Readit News logoReadit News
lsy · a year ago
Note that for the purposes of this paper a “problem” just means a formally decidable problem or a formal language, and the proof is that by creatively arranging transformers you can make individual transformer runs behave like individual Boolean circuits. However, this is a long way from any practical application of transformers: for one thing, most problems we care about are not stated as formal languages, and we already have an exceptionally more efficient way to implement Boolean circuits.
shawntan · a year ago
If a "problem we care about" is not stated as a formal language, does it mean it does not exist in the hierarchy of formal languages? Or is it just as yet unclassified?
tsimionescu · a year ago
It means that there are two problems: one, to formalize the problem as stated while capturing all relevant details, and two, solving the resulting formal problem. Until you solve problem one, you can't use formal methods to say anything about the problem (it's not even clear a priori that a problem is even solvable).

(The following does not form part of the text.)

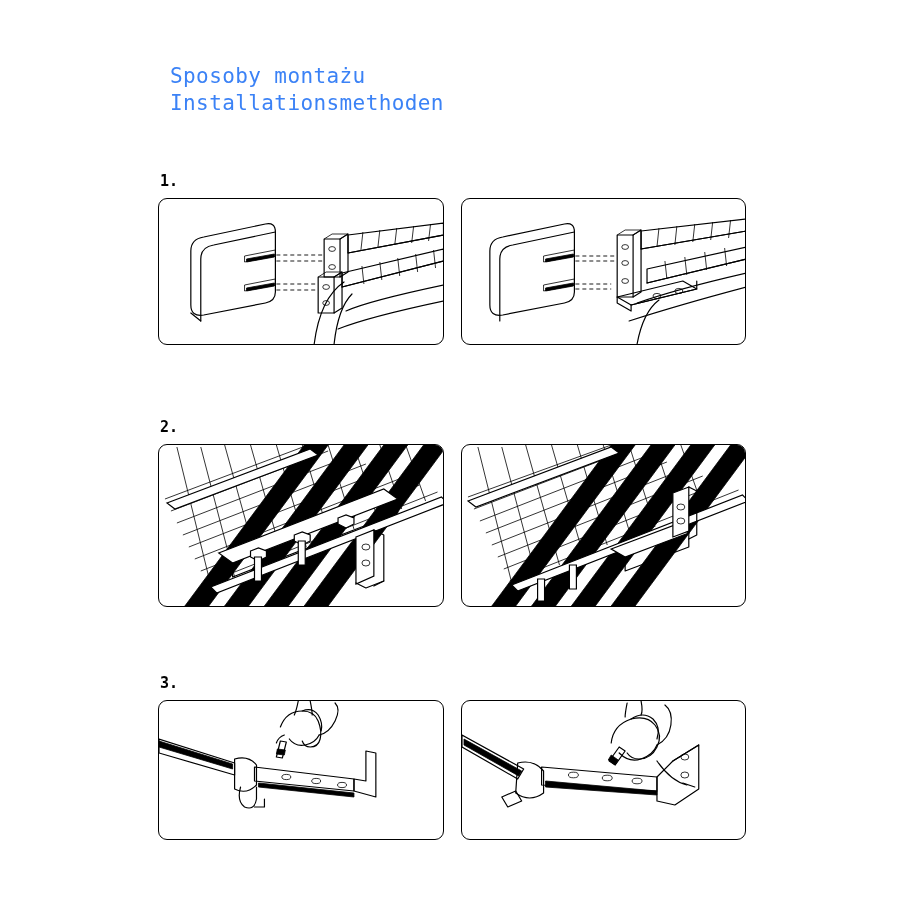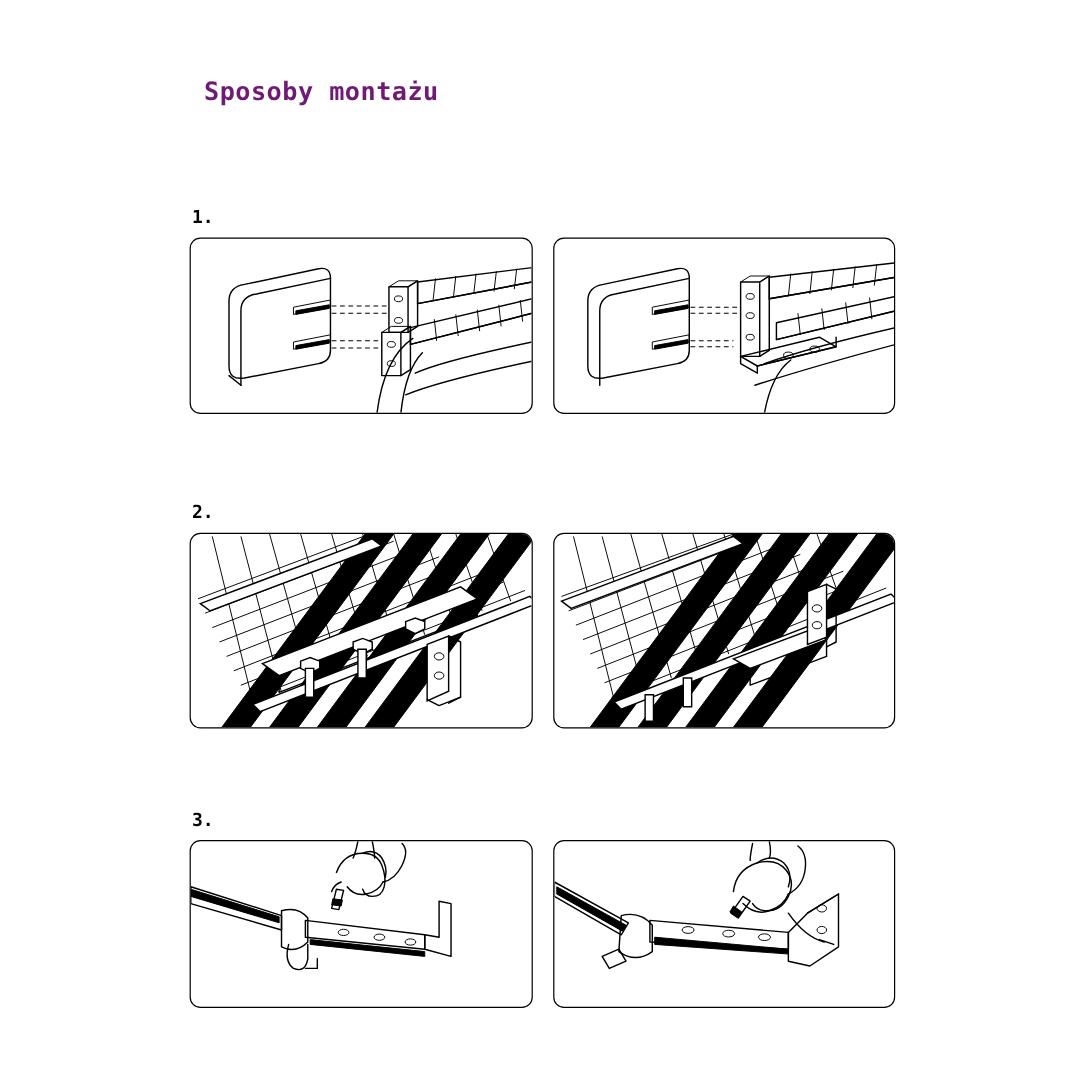"Sposoby montażu" .titles div { color: #701a75 -> #3b82f6; font-weight: bold -> normal }
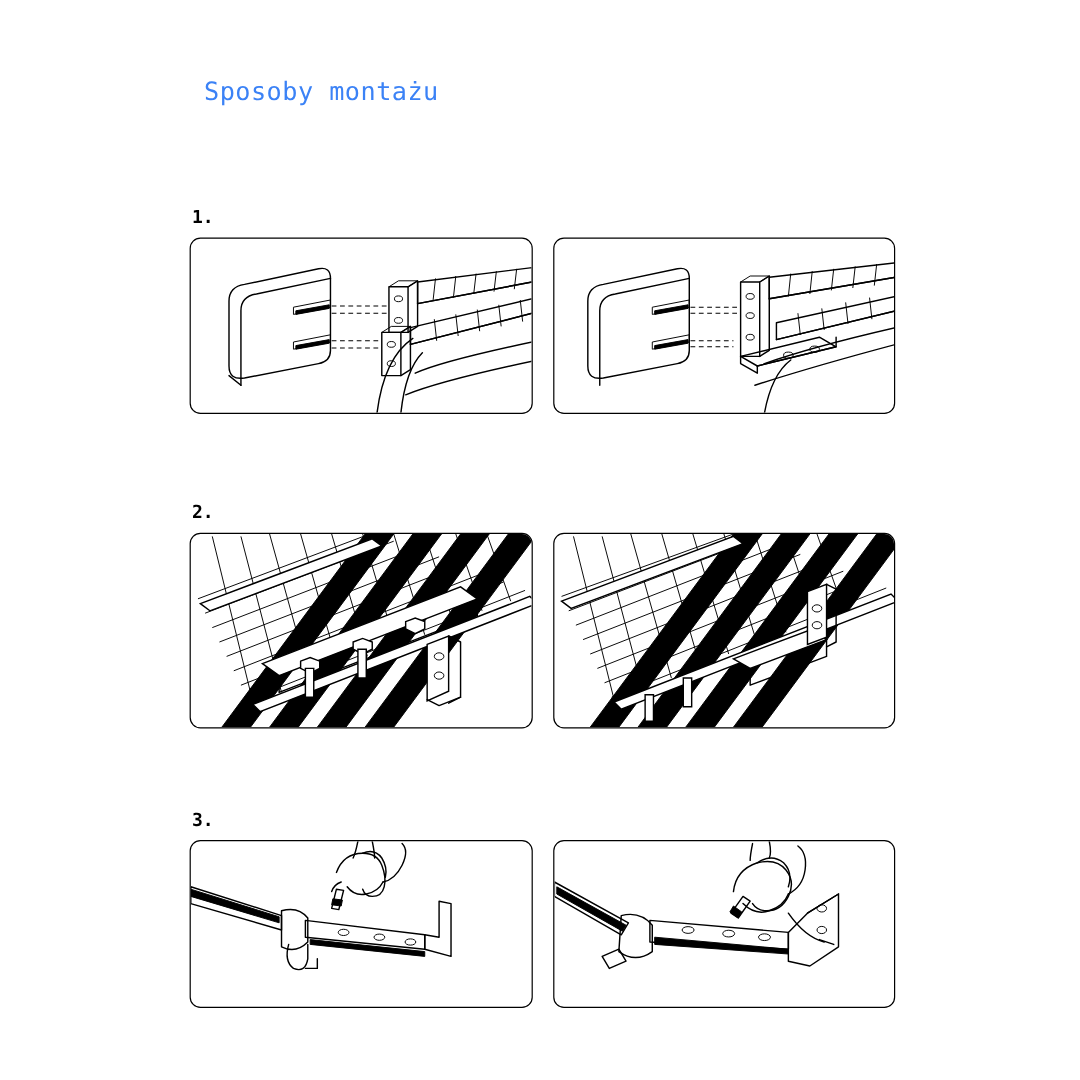"Installationsmethoden" div { html: none -> <div>Installationsmethoden</div> }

Unfortunately, the task of a formalizing an informal problem is itself an informal problem that we don't know how to formalize, so we can't say much about it. So overall, we can't say much about how hard the general problem "given a problem statement from a human, solve that problem" is, whether any particular system (including a human!) can solve it and how long that might take with what resources.

wslh · a year ago
My 2 cents: Since LLMs (Large Language Models) operate as at least a subset of Turing machines (which recognize recursively enumerable languages), the chain of thought (CoT) approach could be equivalent to or even more expressive than that subset. In fact, CoT could perfectly be a Turing machine.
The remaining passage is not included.